### Brief
From the entries below, return every line that includes the word "heading".

(Records from a dataset)
+-------+

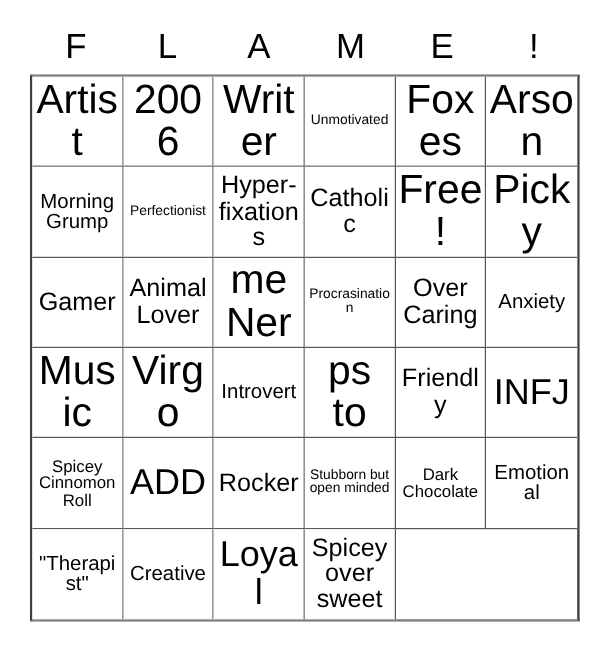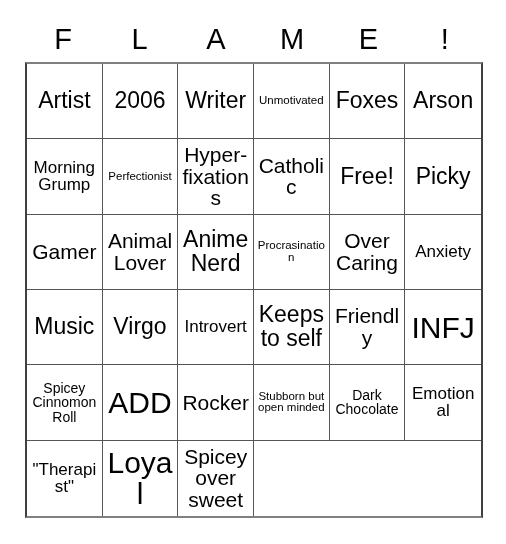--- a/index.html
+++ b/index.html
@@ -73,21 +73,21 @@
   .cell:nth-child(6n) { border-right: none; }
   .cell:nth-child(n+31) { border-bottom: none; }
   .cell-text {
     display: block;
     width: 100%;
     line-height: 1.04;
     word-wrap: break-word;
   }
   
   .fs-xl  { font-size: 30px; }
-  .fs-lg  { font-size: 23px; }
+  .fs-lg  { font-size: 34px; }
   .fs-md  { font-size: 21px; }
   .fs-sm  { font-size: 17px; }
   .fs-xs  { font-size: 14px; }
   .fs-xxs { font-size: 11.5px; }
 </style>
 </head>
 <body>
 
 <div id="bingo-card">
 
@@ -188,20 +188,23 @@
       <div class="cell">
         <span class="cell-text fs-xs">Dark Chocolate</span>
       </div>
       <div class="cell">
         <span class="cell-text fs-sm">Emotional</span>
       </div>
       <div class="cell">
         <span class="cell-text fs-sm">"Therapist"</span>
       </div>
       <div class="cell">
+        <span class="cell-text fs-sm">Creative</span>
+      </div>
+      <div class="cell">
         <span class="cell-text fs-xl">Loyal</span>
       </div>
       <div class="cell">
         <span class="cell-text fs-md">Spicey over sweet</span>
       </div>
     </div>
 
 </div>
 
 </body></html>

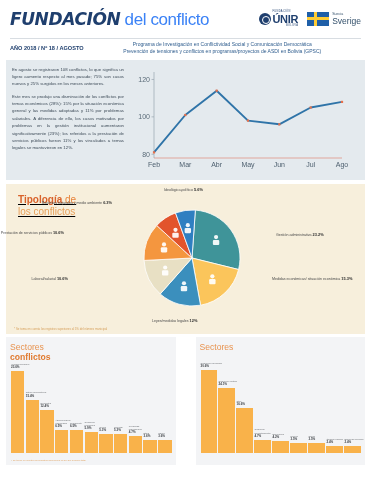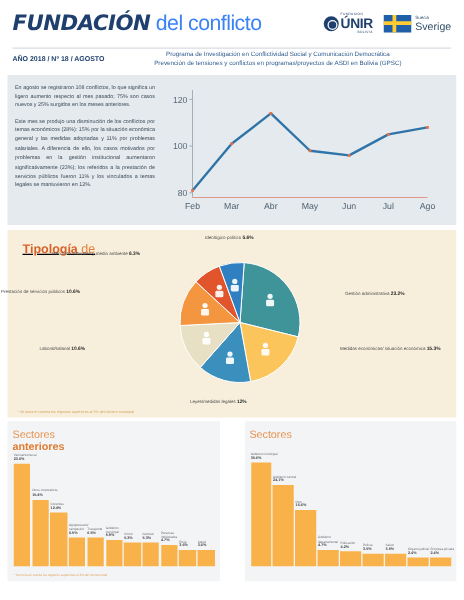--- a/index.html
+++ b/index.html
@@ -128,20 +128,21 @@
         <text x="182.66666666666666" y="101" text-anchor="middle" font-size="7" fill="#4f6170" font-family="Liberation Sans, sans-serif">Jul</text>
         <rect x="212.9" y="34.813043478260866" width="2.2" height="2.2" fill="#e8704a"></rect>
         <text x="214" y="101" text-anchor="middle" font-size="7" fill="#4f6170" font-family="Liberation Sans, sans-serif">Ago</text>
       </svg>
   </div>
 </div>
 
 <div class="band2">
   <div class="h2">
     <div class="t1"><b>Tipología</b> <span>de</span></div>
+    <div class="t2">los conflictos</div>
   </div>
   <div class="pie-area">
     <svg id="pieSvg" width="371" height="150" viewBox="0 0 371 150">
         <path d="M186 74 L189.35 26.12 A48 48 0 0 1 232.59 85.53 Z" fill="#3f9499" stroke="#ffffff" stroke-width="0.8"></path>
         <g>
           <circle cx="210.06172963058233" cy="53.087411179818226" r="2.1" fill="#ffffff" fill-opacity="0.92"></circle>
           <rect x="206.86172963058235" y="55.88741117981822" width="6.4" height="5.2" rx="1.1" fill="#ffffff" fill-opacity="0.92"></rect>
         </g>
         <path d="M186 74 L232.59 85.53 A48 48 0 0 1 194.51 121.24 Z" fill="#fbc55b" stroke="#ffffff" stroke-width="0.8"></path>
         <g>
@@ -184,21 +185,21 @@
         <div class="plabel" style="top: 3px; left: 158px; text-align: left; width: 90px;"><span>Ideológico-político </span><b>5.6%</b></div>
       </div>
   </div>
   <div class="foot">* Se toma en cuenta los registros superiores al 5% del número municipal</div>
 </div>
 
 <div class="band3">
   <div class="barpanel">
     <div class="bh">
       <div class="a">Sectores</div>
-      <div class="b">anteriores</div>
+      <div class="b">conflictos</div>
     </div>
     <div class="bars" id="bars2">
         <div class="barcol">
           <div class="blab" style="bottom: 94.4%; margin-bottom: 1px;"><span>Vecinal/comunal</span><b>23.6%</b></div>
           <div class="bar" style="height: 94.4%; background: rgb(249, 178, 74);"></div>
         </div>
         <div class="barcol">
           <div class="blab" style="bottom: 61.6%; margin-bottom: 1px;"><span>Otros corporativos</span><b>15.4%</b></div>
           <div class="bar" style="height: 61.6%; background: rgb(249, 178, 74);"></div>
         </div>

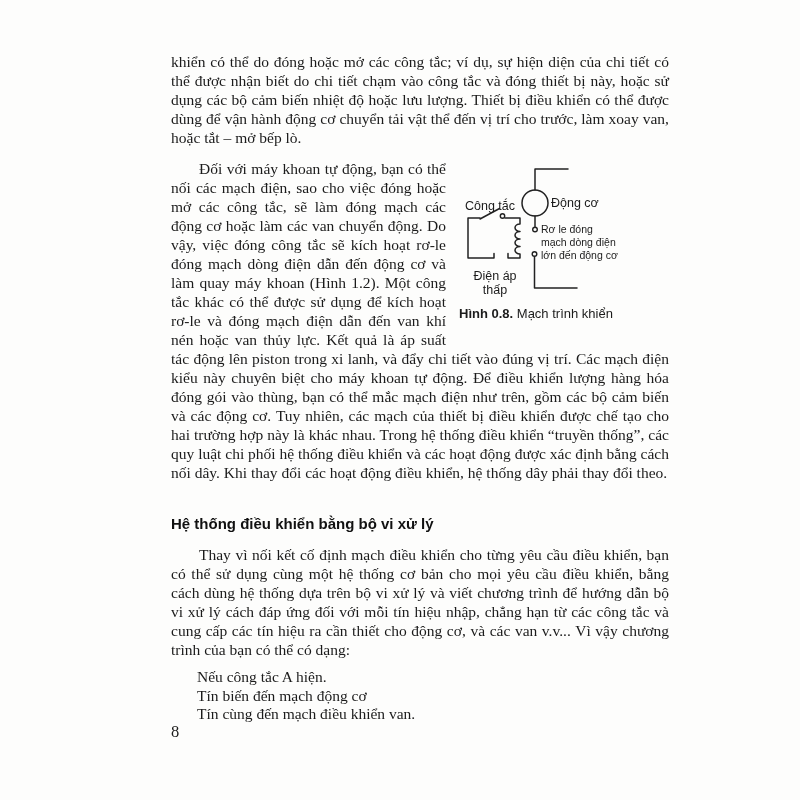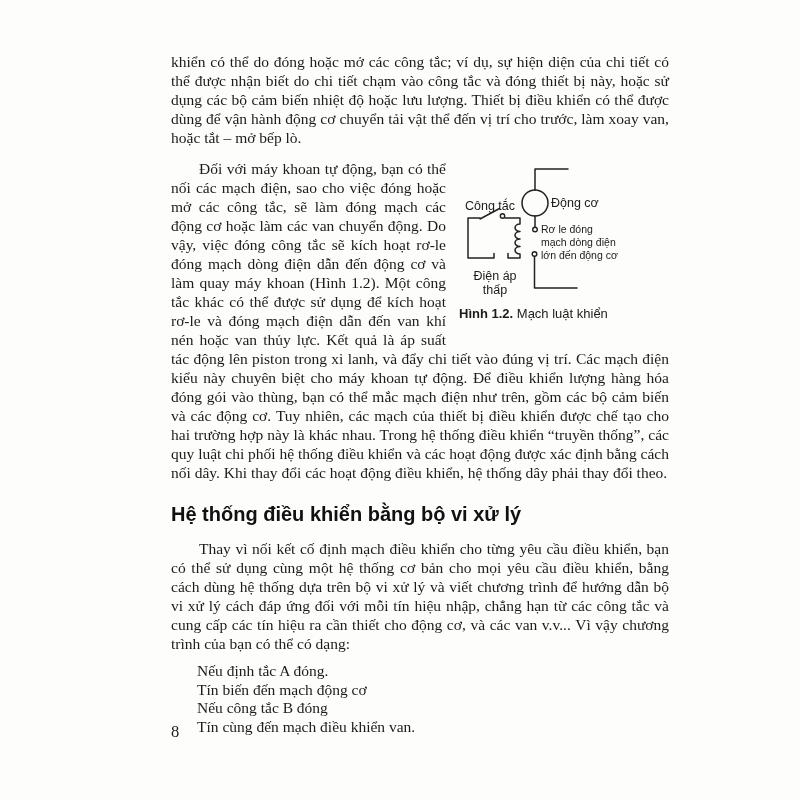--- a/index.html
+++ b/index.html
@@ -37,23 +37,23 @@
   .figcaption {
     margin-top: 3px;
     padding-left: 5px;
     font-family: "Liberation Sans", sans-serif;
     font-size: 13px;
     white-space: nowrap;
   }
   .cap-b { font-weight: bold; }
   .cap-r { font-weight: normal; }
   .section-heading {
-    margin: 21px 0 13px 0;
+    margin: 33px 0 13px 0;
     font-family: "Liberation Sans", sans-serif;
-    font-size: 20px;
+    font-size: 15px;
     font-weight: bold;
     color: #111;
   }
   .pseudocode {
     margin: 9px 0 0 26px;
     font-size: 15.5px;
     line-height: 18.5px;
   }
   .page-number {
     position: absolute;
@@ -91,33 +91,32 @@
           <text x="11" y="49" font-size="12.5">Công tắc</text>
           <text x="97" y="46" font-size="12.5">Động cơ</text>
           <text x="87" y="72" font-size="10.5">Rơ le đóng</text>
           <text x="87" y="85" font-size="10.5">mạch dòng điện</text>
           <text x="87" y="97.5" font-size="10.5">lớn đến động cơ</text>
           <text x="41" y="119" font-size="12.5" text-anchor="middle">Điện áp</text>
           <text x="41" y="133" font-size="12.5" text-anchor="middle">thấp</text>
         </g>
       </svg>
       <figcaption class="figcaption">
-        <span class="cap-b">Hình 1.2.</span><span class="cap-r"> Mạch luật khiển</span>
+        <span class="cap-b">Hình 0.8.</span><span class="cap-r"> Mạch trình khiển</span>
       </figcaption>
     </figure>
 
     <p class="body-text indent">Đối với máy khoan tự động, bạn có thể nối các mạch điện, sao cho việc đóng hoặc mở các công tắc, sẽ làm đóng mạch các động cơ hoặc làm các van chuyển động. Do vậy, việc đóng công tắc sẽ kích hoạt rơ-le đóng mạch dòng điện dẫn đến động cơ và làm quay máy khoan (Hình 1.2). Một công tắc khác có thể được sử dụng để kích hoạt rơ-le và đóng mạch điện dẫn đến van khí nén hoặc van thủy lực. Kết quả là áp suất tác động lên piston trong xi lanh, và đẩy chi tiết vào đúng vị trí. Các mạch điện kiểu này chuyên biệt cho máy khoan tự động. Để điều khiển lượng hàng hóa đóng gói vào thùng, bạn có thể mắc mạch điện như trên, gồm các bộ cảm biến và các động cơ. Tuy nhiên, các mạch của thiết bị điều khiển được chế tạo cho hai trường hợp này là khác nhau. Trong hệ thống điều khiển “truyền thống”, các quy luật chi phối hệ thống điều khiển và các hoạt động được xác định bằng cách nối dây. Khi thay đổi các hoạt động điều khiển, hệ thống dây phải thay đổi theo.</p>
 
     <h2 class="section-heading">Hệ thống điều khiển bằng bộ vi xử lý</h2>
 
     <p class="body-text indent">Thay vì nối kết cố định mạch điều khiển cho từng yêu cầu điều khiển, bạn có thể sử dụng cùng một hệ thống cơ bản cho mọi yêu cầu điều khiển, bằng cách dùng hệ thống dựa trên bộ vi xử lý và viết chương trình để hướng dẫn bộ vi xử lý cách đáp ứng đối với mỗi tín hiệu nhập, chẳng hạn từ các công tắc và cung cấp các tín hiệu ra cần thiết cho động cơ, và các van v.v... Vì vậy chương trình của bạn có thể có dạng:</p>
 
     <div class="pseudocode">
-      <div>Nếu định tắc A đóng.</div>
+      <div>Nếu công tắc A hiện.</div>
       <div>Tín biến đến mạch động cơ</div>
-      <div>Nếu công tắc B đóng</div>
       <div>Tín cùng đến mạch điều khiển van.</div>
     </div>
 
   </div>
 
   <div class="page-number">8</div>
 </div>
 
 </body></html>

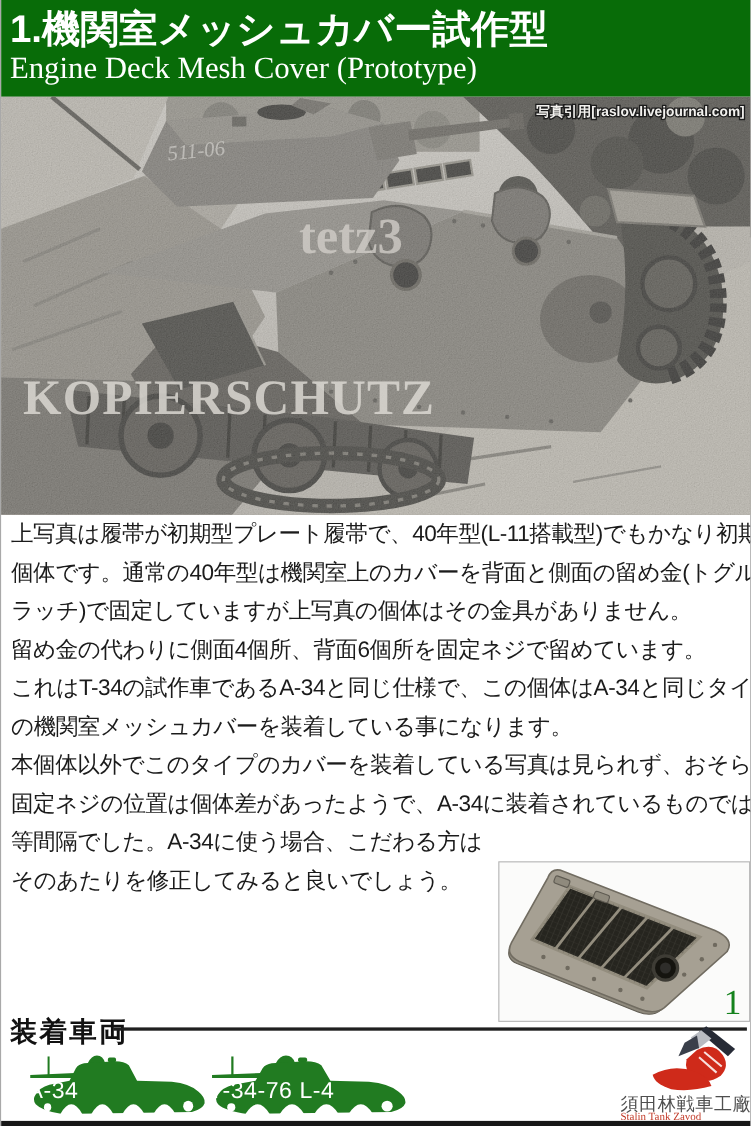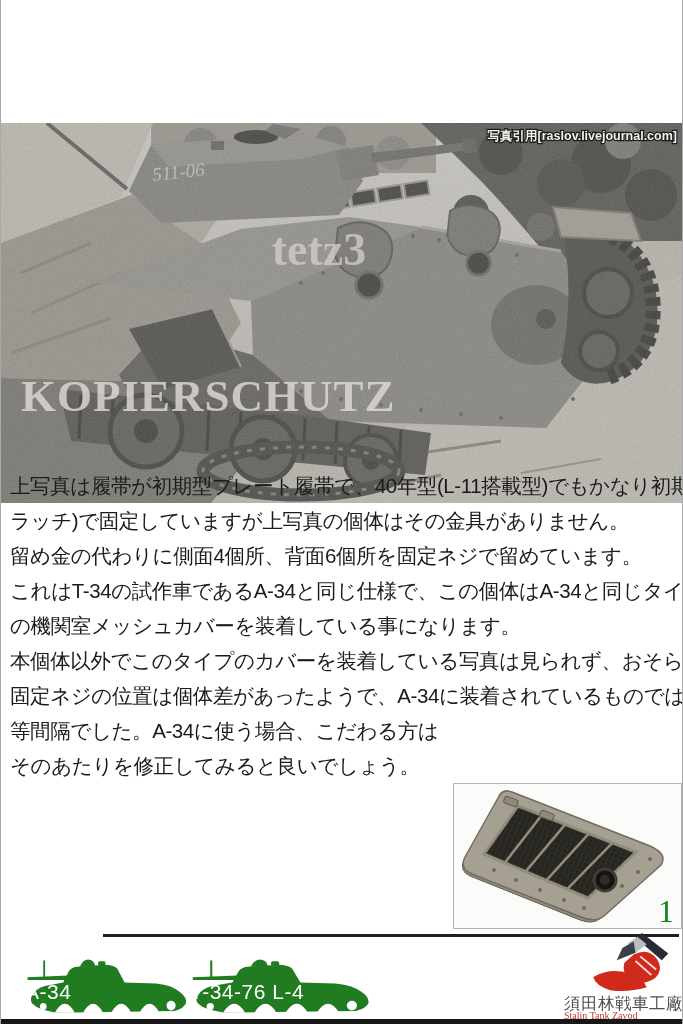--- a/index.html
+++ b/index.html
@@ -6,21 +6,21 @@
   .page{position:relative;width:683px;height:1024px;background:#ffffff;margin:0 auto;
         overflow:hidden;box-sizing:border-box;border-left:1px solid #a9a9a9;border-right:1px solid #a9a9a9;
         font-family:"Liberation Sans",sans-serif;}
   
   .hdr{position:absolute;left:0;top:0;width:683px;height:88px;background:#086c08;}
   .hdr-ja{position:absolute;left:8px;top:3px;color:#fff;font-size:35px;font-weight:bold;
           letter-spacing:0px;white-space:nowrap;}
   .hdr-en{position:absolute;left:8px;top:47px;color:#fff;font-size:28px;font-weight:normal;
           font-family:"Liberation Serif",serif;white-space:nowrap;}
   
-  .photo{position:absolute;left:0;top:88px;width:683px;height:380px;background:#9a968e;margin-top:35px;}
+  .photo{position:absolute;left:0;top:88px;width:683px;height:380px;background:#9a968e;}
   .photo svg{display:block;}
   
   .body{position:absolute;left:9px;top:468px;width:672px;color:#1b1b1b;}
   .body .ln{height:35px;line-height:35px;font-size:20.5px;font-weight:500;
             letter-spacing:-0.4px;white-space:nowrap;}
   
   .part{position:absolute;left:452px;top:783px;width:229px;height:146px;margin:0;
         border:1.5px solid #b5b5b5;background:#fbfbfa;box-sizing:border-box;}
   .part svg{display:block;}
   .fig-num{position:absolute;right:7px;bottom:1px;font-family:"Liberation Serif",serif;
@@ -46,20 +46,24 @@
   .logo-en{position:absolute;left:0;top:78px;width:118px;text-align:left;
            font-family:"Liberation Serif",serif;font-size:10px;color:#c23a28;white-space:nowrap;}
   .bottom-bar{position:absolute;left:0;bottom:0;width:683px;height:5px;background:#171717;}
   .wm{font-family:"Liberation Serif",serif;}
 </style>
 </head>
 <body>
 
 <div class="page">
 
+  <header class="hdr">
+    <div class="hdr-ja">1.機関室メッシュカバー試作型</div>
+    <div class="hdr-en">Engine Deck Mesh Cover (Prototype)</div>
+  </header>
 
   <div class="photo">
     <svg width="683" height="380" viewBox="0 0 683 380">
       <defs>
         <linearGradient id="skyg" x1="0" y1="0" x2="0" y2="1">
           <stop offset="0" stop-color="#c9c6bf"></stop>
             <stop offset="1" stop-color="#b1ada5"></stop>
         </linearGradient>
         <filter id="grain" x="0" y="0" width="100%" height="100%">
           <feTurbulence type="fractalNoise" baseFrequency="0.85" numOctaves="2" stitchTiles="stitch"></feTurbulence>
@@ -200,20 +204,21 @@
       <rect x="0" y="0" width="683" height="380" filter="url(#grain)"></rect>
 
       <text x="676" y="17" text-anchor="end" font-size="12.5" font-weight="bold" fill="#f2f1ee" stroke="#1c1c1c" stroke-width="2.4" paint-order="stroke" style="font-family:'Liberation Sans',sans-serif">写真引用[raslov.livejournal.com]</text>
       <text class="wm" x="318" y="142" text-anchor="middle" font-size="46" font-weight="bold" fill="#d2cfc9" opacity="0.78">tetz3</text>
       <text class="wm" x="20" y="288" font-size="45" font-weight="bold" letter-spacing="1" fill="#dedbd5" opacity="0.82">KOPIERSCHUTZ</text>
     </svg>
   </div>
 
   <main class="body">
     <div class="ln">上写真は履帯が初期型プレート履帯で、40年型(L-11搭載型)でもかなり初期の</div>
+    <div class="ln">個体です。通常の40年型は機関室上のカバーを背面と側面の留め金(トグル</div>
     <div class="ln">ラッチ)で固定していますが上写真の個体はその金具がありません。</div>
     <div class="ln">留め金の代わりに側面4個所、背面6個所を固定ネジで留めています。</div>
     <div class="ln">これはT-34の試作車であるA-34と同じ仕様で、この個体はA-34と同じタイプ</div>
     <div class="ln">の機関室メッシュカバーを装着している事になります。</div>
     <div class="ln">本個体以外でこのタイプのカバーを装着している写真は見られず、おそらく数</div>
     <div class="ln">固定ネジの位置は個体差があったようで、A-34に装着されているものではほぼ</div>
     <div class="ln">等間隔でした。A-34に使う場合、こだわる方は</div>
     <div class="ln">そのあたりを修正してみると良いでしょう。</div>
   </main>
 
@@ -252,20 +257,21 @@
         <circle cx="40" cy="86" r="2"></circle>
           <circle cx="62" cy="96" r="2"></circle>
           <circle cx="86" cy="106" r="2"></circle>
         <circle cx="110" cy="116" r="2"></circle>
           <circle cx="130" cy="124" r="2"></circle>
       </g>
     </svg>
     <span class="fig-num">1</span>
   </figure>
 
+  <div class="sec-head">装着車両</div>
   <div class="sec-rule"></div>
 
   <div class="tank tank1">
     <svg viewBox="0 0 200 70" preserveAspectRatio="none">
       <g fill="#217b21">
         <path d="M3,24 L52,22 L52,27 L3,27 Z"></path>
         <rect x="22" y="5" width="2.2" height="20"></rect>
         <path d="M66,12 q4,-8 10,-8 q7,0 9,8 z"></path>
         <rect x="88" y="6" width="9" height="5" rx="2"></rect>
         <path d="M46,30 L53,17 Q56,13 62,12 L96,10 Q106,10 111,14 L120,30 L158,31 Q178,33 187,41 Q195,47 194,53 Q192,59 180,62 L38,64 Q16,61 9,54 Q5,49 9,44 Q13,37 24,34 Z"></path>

+-------+

### Written solution
   .section-heading {
     <h2 class="section-heading">Hệ thống điều khiển bằng bộ vi xử lý</h2>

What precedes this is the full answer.